Zunächst widmete sich Schaefer dem fast dreijährigen Jungen Grischa. Das wohlbehütete Pummelchen darf zum ersten Mal vor die Tür, wo es eine gänzlich neue Welt erlebt. Er sieht Soldaten in Uniformen mit glitzernden Knöpfen, streunende Katzen, gefährliche Glasscherben. Diese aus Kindersicht absonderlichen neuen Eindrücke beschreibt Anton Tschechow in der Kurzgeschichte vortrefflich, er lässt den Leser respektive den Zuhörer an der Gedankenwelt Grischas teilhaben. Komplett aufgewühlt und fiebrig von den Eindrücken des Tages wird der Junge abends von der Mutter ruhiggestellt.

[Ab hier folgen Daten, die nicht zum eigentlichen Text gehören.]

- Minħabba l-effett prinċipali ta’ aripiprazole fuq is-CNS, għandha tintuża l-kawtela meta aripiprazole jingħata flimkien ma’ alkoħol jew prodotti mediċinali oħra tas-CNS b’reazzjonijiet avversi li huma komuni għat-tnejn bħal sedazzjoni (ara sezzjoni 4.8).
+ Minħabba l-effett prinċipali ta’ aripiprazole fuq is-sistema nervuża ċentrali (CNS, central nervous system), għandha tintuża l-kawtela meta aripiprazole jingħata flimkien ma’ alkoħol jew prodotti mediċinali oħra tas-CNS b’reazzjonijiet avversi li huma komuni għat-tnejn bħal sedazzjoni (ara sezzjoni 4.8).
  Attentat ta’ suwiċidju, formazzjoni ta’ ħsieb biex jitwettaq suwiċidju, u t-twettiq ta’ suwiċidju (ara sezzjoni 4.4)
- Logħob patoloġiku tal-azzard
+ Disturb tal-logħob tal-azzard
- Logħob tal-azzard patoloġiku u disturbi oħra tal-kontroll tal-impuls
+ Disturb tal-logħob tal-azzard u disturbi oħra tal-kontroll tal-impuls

Anschließend begab sich Barbara Schaefer in der Geschichte „Eine Lappalie“ mitten hinein in die Beziehung zwischen Nikolai und Olga. Das Verhältnis wird von Tschechow als „wie ein sich in die Länge ziehender Roman“, beschrieben, dessen „erste beflügelnde Seiten längst gelesen sind“ und in dem es nun nichts Aufregendes mehr zu erzählen gebe. Doch Olgas Sohn Aljoscha sorgt als Spannungsheber, als er Nicolai im Vertrauen erzählt, dass er sich heimlich mit seinem Vater treffe, dem einstigen Ehemann Olgas. Dass der natürlich kein gutes Wort an Nicolai lässt, lässt den sein Ehrenwort vergessen. Und so hat Aljoscha am Ende der Geschichte gelernt, was Lügen und Heuchelei sind.
Dramatischer Vortrag
Bei dieser zweiten Geschichte wurde deutlich, dass Barbara Schaefer nicht nur Übersetzerin ist, sondern tatsächlich eine Literaturvermittlerin, wie Schreier es angekündigt hatte. Sie flüsterte, dramatisierte, dass es eine Wonne war, ihr zuzuhören. Dass die Geschichten Tschechows dem Zeitgeist ihrer Epoche entsprechen und damals hochaktuell waren, für heutige Zuhörer mit ihrer unaufgeregten Art aber fast schon banal erscheinen, tat deshalb nichts zur Sache.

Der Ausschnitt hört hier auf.